Journal of Biomedical informatics ( IF 4.5 ) Pub Date : 2020-10-26 , DOI: 10.1016/j.jbi.2020.103609 Sudhakaran Gajendran 1 , Manjula D 1 , Vijayan Sugumaran 2
Named Entity Recognition is the process of identifying different entities in a given context. Biomedical Named Entity Recognition (BNER) is the task of extracting chemical names from biomedical texts to support biomedical and translational research. The aim of the system is to extract useful chemical names from biomedical literature text without a lot of handcrafted engineering features. This approach introduces a novel neural network architecture with the composition of bidirectional long short-term memory (BLSTM), dynamic recurrent neural network (RNN) and conditional random field (CRF) that uses character level and word level embedding as the only features to identify the chemical entities. Using this approach we have achieved the F1 score of 89.98 on BioCreAtIvE II GM corpus and 90.84 on NCBI corpus by outperforming the existing systems. Our system is based on the deep neural architecture that uses both character and word level embedding which captures the morphological and orthographic information eliminating the need for handcrafted engineering features. The proposed system outperforms the existing systems without a lot of handcrafted engineering features.
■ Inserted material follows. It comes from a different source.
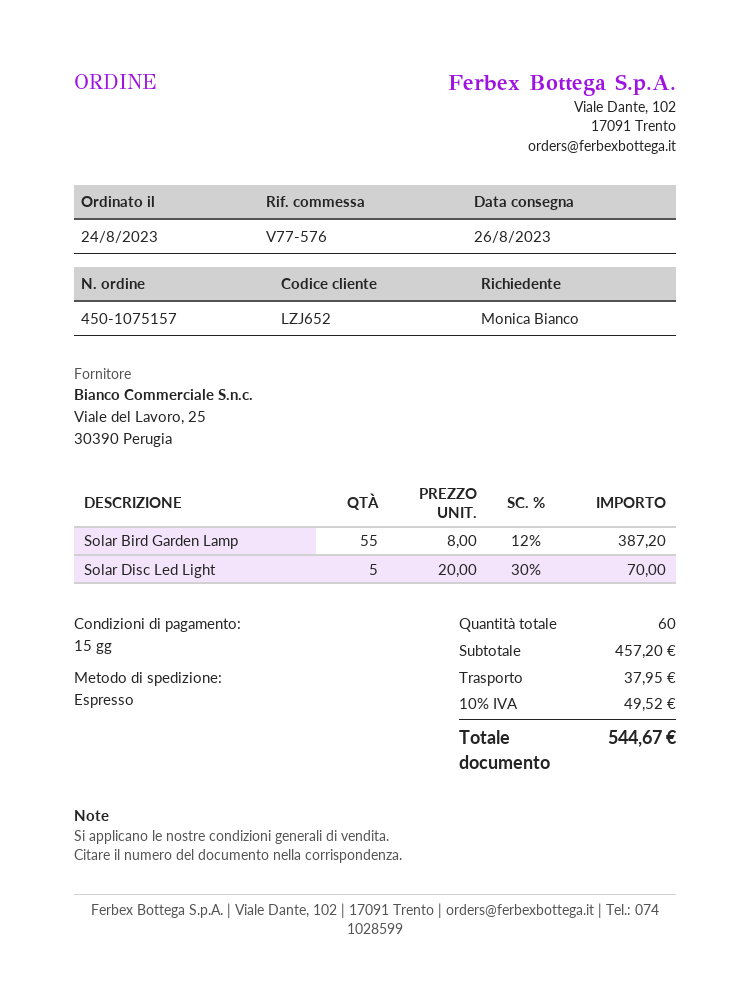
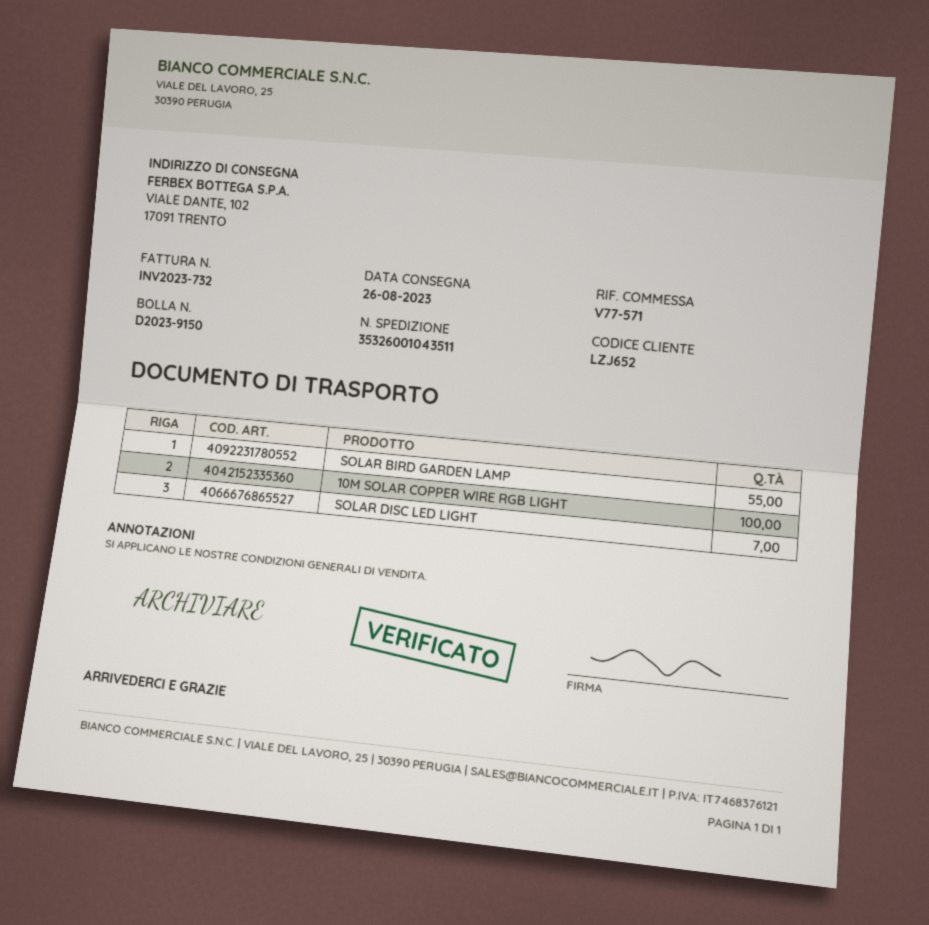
reference: V77-576 -> V77-571
Solar Disc Led Light: 5 -> 7
10M SOLAR COPPER WIRE RGB LIGHT: none -> 100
The embedding concept along with the bidirectional LSTM network proved to be an effective method to identify most of the chemical entities.
中文翻译:
双向LSTM的字符级和词级嵌入–动态递归神经网络,用于从文献中识别生物医学命名实体
命名实体识别是在给定上下文中标识不同实体的过程。生物医学命名实体识别(BNER)是从生物医学文本中提取化学名称的任务,以支持生物医学和翻译研究。该系统的目的是从生物医学文献文本中提取有用的化学名称,而无需大量的手工工程功能。这种方法引入了一种新颖的神经网络体系结构,该体系结构由双向长短期记忆(BLSTM),动态递归神经网络(RNN)和条件随机域(CRF)组成,该体系使用字符级和单词级嵌入作为唯一识别特征化学实体。通过使用这种方法,我们通过优于现有系统,在BioCreAtIvE II GM语料库上获得了F1评分89.98,在NCBI语料库上得到了90.84。我们的系统基于使用字符和单词级嵌入的深层神经体系结构,可捕获形态学和正交信息,从而无需手工工程特征。所提出的系统在没有很多手工工程特征的情况下优于现有系统。嵌入概念以及双向LSTM网络被证明是识别大多数化学实体的有效方法。